Tag Archives: Language Programas

Linguistic hierarchy: How language shows respect

Linguistic hierarchy: How language shows respect

By Jennifer Alvarez and Julie L. Parenteau, Ph.D.

 

Learning a second language is not only about learning vocabulary and sentence structure. It is also about learning culture. In this post, we talk about forms of respect inherent in different languages. While some cultures are more hierarchical in nature, others are less hierarchical, and their languages reflect those differences. We have taken examples from English, French, Spanish, and Japanese to demonstrate these concepts. While reading, consider the words you use in everyday life. Think about how your native language compares and then ask yourself two important questions: 1) how does your native language reflect hierarchy and 2) what does that say about the importance (or lack thereof) of hierarchy in your native culture?

 

2013-07-13 15.54.04Let’s begin with English! English spoken in the Southern region of the United States shows respect when speaking to others in positions of authority or elders by using Sir (for men) or Ma’am (for women). People in the Northern United States tend to use the terms Mr. or Mrs. in front of the person’s last name instead. However, referring to people simply by their first name has become the norm throughout much of the U.S.

 

           Hello (formal): Hello, ma’am or sir/Mr. Smith.

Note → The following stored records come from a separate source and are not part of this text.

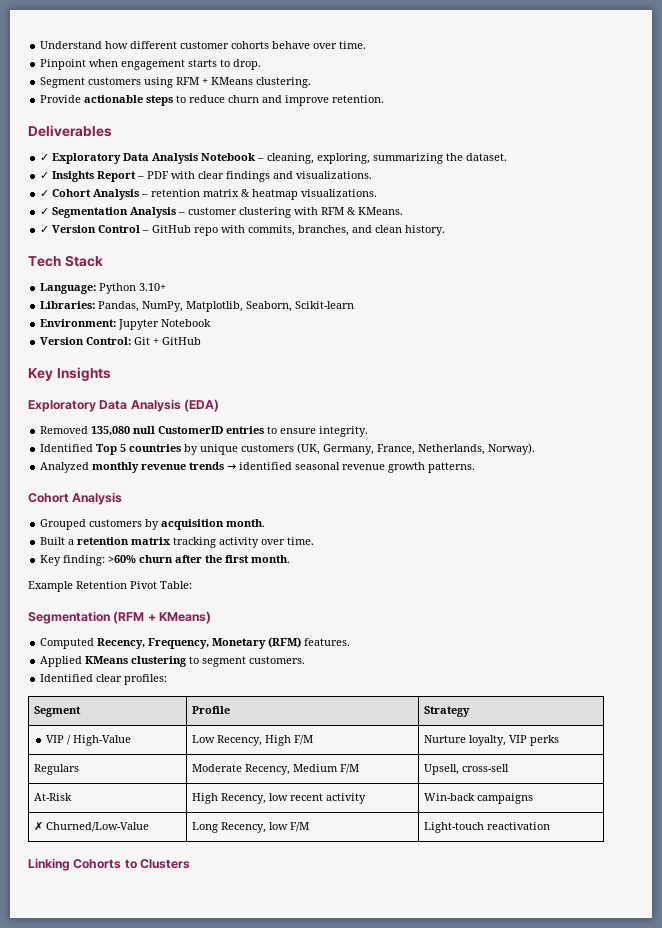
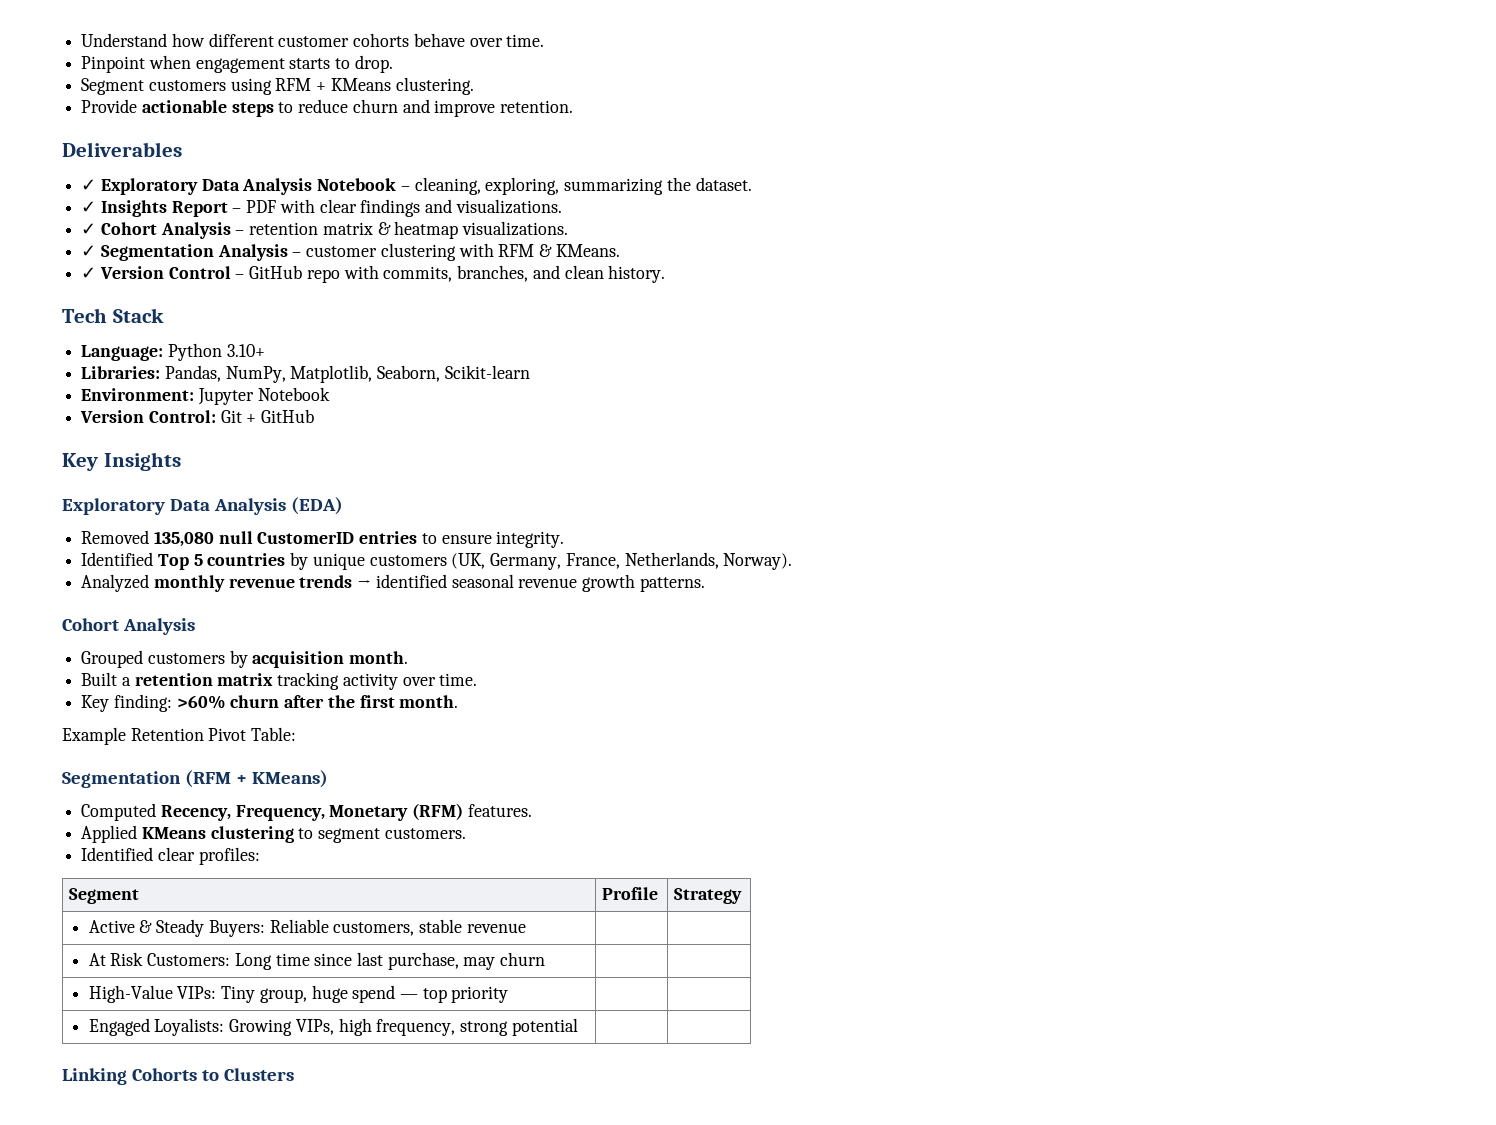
- VIP / High-Value | Low Recency, High F/M | Nurture loyalty, VIP perks
- Regulars | Moderate Recency, Medium F/M | Upsell, cross-sell
- At-Risk | High Recency, low recent activity | Win-back campaigns
- ✗ Churned/Low-Value | Long Recency, low F/M | Light-touch reactivation
+ Active & Steady Buyers: Reliable customers, stable revenue | |
+ At Risk Customers: Long time since last purchase, may churn | |
+ High-Value VIPs: Tiny group, huge spend — top priority | |
+ Engaged Loyalists: Growing VIPs, high frequency, strong potential | |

           Hello (informal): Hello.

 

           You’re welcome (formal): You are welcome, ma’am or sir/Mrs. Smith.

           You’re welcome (informal): You’re welcome.

 

           How are you? (formal): How are you, ma’am or sir?

           How are you? (informal): How are you?

 

The French language also distinguishes between formal and informal settings, showing respect for strangers, those in positions of authority, and elders. The “tu” form is used in informal situations, while speakers use “vous” to refer to people in formal settings. Both mean “you,” but “vous” shows a deeper level of respect for your conversational counterpart. Both the subject pronoun and the verb change to reflect this. Below are a few examples of everyday phrases in both a formal and informal setting in French.

 

          IMG_2184Please (formal): S’il vous plait.

Please (informal): S’il te plait.

 

What is your name? (formal): Comment vous appelez-vous?

What is your name? (informal): Comment t’appelles tu?

 

How are you? (formal): Comment allez-vous?

How are you? (informal): Ça va?

 

A fellow Latin-based romance language, Spanish, like French, differentiates between a formal “you” and an informal “you.” When in an informal setting, such as with friends or family, use the “tu” form. When speaking to strangers, someone in a higher position such as a manager, as well as older adults, use “usted.”  Again, note that the verb ending is also different to reflect the change in subject use. Some everyday phrases that are used in the Spanish language are listed below to show both formal and informal usage.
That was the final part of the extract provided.